Scan the records below and report how many lines contain the word "TILE", giving the number by itself.

- DATASET ENTRIES -
>>>

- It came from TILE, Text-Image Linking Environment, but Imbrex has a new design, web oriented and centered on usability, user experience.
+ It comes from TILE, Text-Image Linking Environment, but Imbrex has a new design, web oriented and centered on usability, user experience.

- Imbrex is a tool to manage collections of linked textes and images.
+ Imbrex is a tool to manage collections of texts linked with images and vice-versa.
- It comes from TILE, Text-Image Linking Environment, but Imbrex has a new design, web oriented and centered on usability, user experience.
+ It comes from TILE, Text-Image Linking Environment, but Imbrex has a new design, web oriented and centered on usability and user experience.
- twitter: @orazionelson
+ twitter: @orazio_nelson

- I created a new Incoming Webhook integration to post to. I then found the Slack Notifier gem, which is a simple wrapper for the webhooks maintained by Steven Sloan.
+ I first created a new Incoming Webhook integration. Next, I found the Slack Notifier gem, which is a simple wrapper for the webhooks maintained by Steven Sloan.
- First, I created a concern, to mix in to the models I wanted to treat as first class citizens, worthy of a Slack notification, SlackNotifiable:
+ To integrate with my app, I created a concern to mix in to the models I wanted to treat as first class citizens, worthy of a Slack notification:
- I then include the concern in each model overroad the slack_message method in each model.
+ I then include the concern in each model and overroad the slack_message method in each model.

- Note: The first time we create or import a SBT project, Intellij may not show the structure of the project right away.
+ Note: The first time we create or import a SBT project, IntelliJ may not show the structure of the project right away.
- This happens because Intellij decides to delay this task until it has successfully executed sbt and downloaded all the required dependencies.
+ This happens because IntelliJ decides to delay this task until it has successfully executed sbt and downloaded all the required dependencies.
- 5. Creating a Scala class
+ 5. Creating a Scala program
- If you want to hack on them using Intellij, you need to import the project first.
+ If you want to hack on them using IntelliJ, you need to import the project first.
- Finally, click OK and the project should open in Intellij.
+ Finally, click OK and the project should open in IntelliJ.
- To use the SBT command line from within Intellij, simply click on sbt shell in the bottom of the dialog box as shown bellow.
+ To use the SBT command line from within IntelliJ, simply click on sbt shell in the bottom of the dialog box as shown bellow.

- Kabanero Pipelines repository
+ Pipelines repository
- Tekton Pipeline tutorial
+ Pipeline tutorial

<<<

- RESULT OF THE TASK -
4